§ WHAT TO DO:
The word "none" may appear in some lines of the data; copy every such line.

= = =

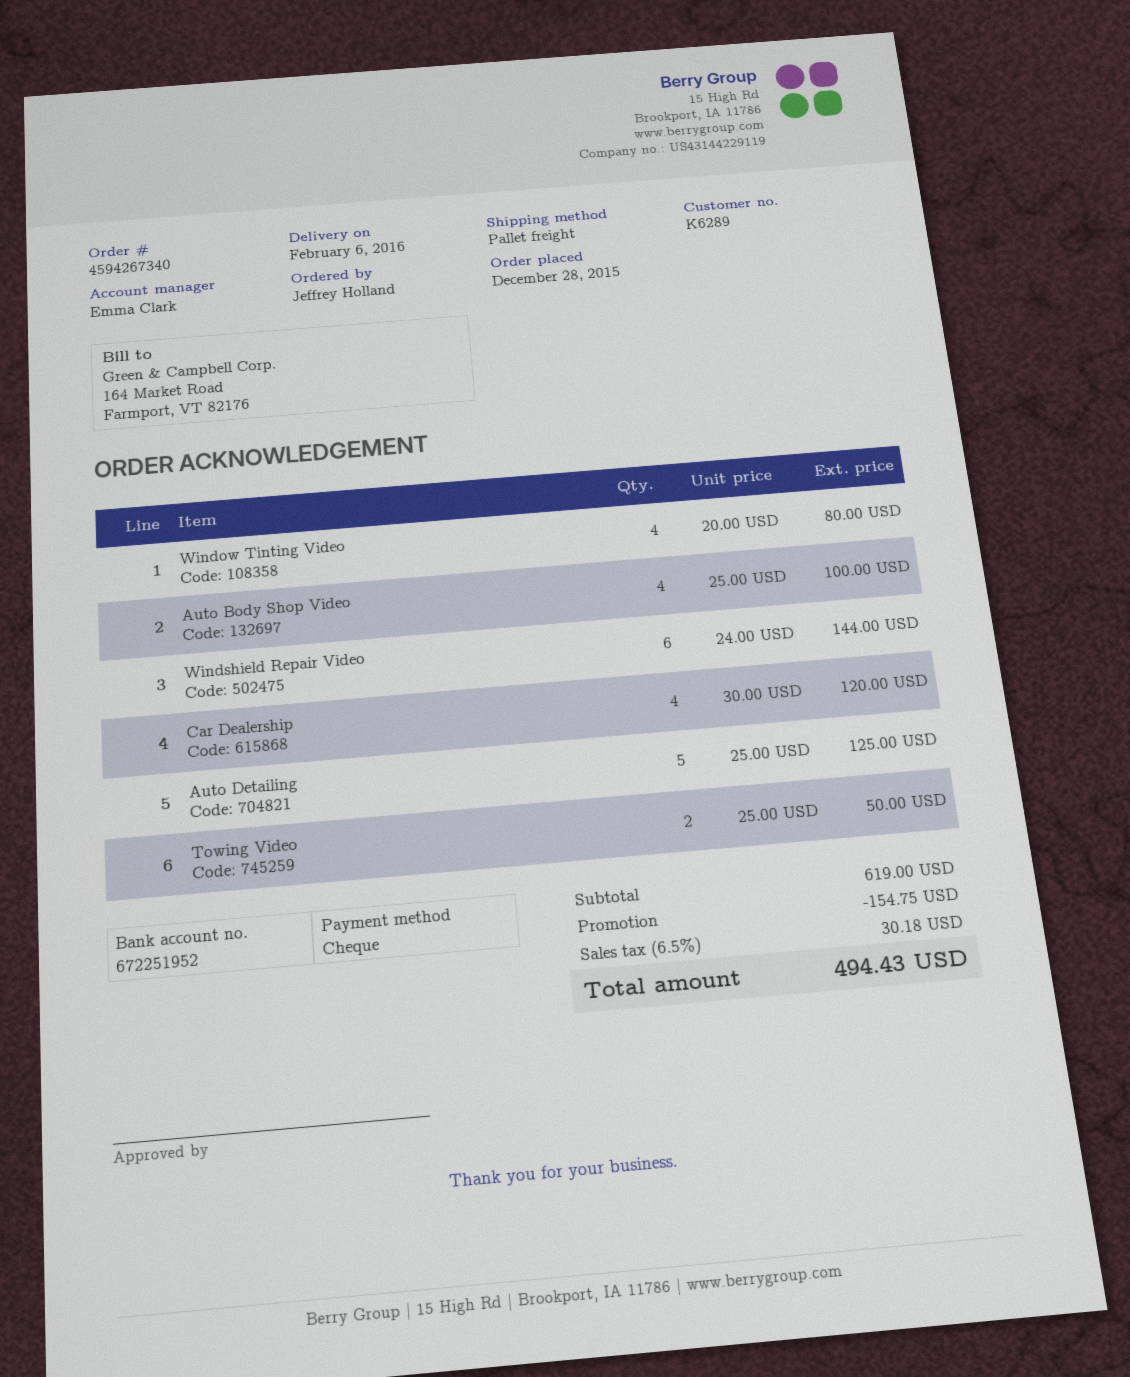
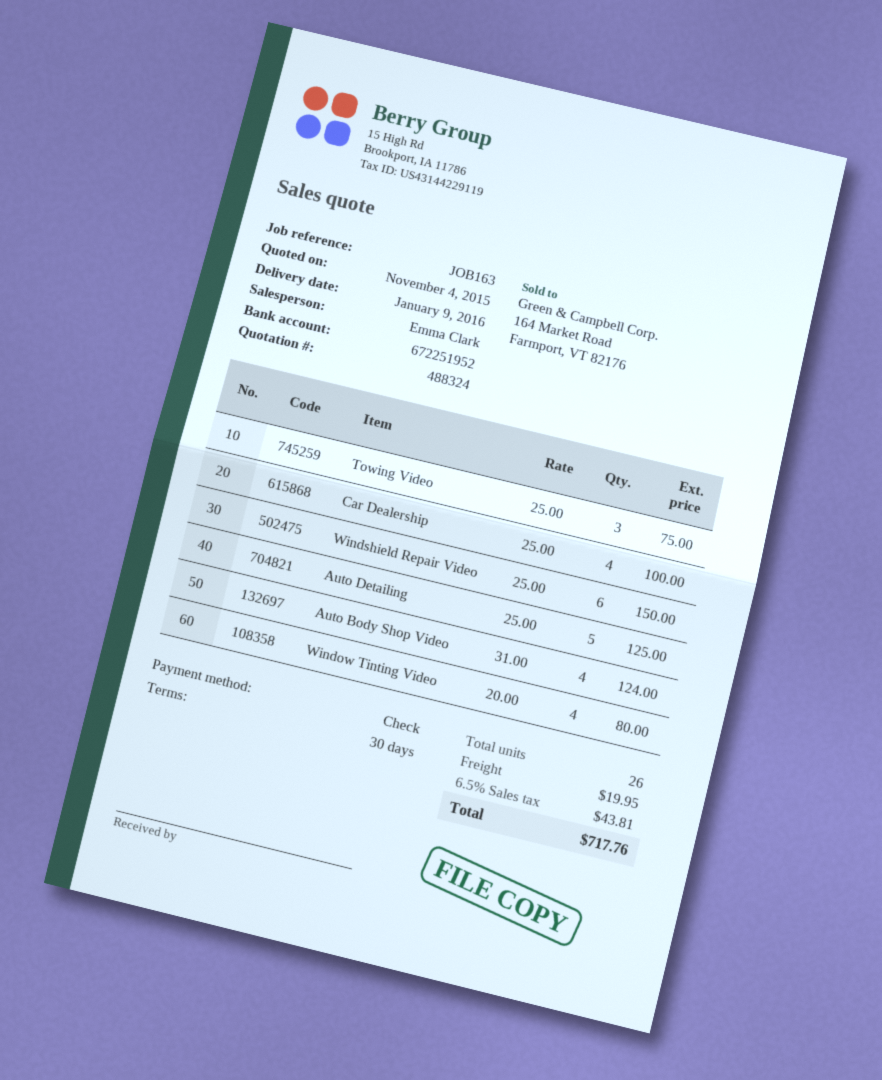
delivery date: 2016-02-06 -> 2016-01-09
Auto Body Shop Video: 4 x 25.00 = 100.00 -> 4 x 31.00 = 124.00
Windshield Repair Video: 6 x 24.00 = 144.00 -> 6 x 25.00 = 150.00
Car Dealership: 4 x 30.00 = 120.00 -> 4 x 25.00 = 100.00
Towing Video: 2 x 25.00 = 50.00 -> 3 x 25.00 = 75.00
discount: 154.75 -> none
shipping: none -> 19.95
tax: 6.5% = 30.18 -> 6.5% = 43.81
total: 494.43 -> 717.76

= = =

§ ANSWER BOX:
discount: 154.75 -> none
shipping: none -> 19.95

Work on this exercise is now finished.